You might remember the days, or heard the urban legends, when someone worked at the same company for fifty years, received their gold watch, and walked into the sunset. Hold on tight, be patient, and keep climbing—we've all been told this will pay off some day.


If you pay your dues and stay with our company long enough, you will move up the ladder. - Ancient inscription on an employee orientation letter

Today, with the flattening of organizations, the career ladder has been replaced by a career lattice—where advancement isn’t only about vertical movement. Success is also about horizontal opportunities that provide new experiences and expand skills.

Careers today don’t follow nice tidy paths. They zig and zag in response to the doors that open and opportunities that are seized. This makes some people seasick, but it’s the new reality.

My career is a case in point: currently in my fifth career, aspiring engineer, became a corporate banker, moved into leadership development, and became a solopreneur, then an entrepreneur with a growing team, and now an author and professional speaker.

Josh Bersin founder of Bersin by Deloitte recently told me, “I think there’s basically a redefinition of what business is, and it isn’t just a hierarchical company. It’s a network. This is having profound implications on how we manage people, people’s careers, and how we develop people, or manage performance. Traditional management stuff is getting questioned because it doesn’t serve you as well in this new world.“

Think about it. A hamster wheel is simply a ladder made into a circle. It’s designed for running in place.

The career lattice is indicative of how the corporate hierarchy is shifting. From defined “hard-line reporting” and top-down structure to one that is matrixed. You can be “hard lined” to one manager while “dotted lined” to another manager or team. We now work in a series of interconnected and interdependent networks.

When we pause to consider who our “bosses” are, most of us will identify an ever-extending and convoluted group that includes customers, colleagues, our immediate boss, our bosses’ boss , the regional leader, and the functional leader.

Learning to manage what may become competing perspectives and opinions will differentiate the high performer of the future. To future-proof your career you need to be connected at multiple levels, to multiple people, and actively cultivate those connections.

Relationship with Employers

The twentieth-century expectation of work was this: we provide our skills, mental and physical, to one employer in return for getting paid at a regular and predictable cadence. This forms the basis for what was described as the “psychological contract,” the implicit expectations which employers had of their employees—and vice versa. Work hard and the company would provide pay and benefits for a lifetime.

The idea of an employer taking care of its employees from Day One through retirement might seem too good to be true, and it’s certainly too good to be true now. The rules of the employer-employee contract, whether implicit or explicit, are being rewritten.

The rules of the employer-employee contract, whether implicit or explicit, are being rewritten.

The question is, are you managing your career accordingly? Are you stuck on the ladder, or enjoying the lattice?

As a manager, are you dealing with the new reality of employees who expect to climb a lattice—and jump when opportunity knocks?

In the modern world, working for several employers in part-time and contract work will continue to increase.

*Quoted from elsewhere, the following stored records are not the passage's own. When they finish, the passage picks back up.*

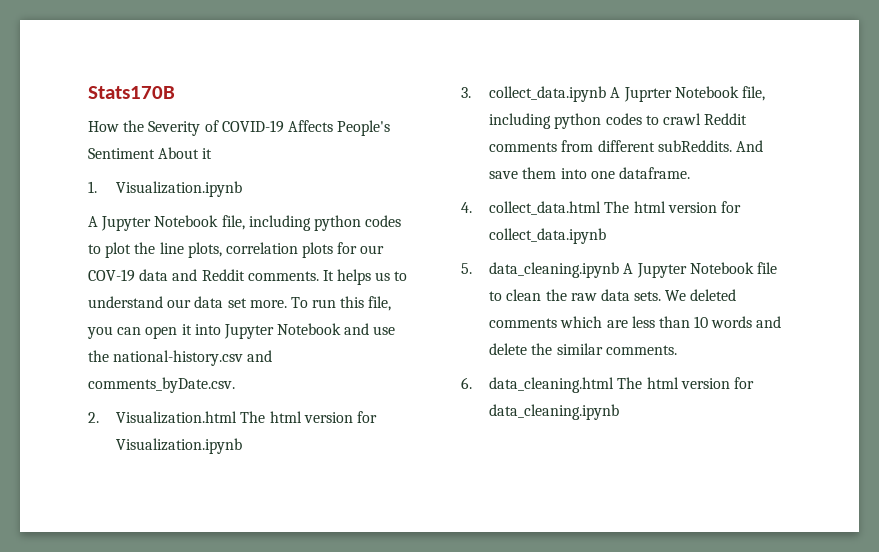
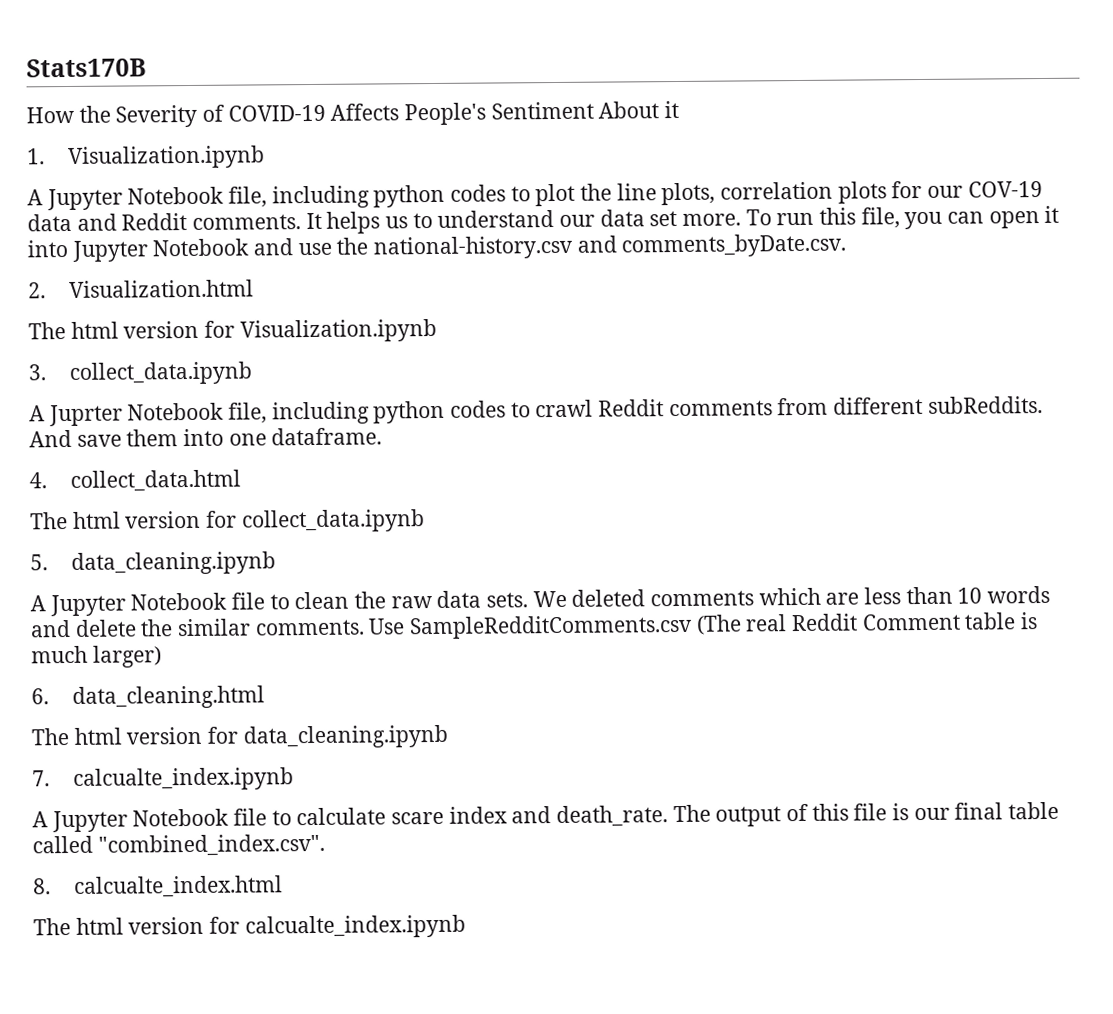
- 2. Visualization.html The html version for Visualization.ipynb
+ 2. Visualization.html
+ The html version for Visualization.ipynb
- 3. collect_data.ipynb A Juprter Notebook file, including python codes to crawl Reddit comments from different subReddits.
+ 3. collect_data.ipynb
+ A Juprter Notebook file, including python codes to crawl Reddit comments from different subReddits.
- 4. collect_data.html The html version for collect_data.ipynb
+ 4. collect_data.html
+ The html version for collect_data.ipynb
- 5. data_cleaning.ipynb A Jupyter Notebook file to clean the raw data sets.
+ 5. data_cleaning.ipynb
+ A Jupyter Notebook file to clean the raw data sets.
+ Use SampleRedditComments.csv (The real Reddit Comment table is much larger)
- 6. data_cleaning.html The html version for data_cleaning.ipynb
+ 6. data_cleaning.html
+ The html version for data_cleaning.ipynb
+ 7. calcualte_index.ipynb
+ A Jupyter Notebook file to calculate scare index and death_rate. The output of this file is our final table called "combined_index.csv".
+ 8. calcualte_index.html
+ The html version for calcualte_index.ipynb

Company pension schemes are becoming less common, with individual retirement account or stakeholder pensions becoming the responsibility of each individual.

Loyalties are shifting from the company or the team, and to the manager one works with. The quality of the working relationship with boss and colleagues, or the lack of it, is a key driver for staying with, or leaving, an employer. The Kelly Global Workforce Index 2013 surveyed 120,000 respondents from thirty-one countries across the globe. Of these, sixty-three percent of the participants stated that the quality of the relationship with their direct manager impacted their level of satisfaction with their job.

The psychological contract is no more. Welcome to the social contract.

Relationships matter, and the quality of our working relationships matter even more. Our willingness to tolerate toxic behaviors —the team member who takes credit for our work, the boss who yells, or being excluded from team meetings—is diminishing. Our options to seek opportunities elsewhere are endless. When people move to a new job, it’s not just about the money being offered, it’s also about the quality of the team experience.

Globalization is changing the nature of work. No longer are individual employees competing in a local market for the next opportunity, instead we are all part of the Global Talent Pool. When it comes to finding new sources of talent it seems that 21st Century companies are destined to play a never-ending game of global whack-a-mole. As fast as a new talent hotspot pops up, whether it’s a city or a country, other companies quickly follow—the market is saturated – and the game moves to the next talent hotspot.

The internet means we are now competing with an unseen colleague who may be thousands of miles, and many time zones, away. When you’re sleeping, they’re working.

Dan Pink, bestselling author of books on the changing world of work, observes “talented people need organizations less than organizations need talented people.”

The future of work is less of a chore or a place we have to go to. Instead, work becomes something we choose to do, because we want to.

As a manager, are you ready to move your company into the lattice?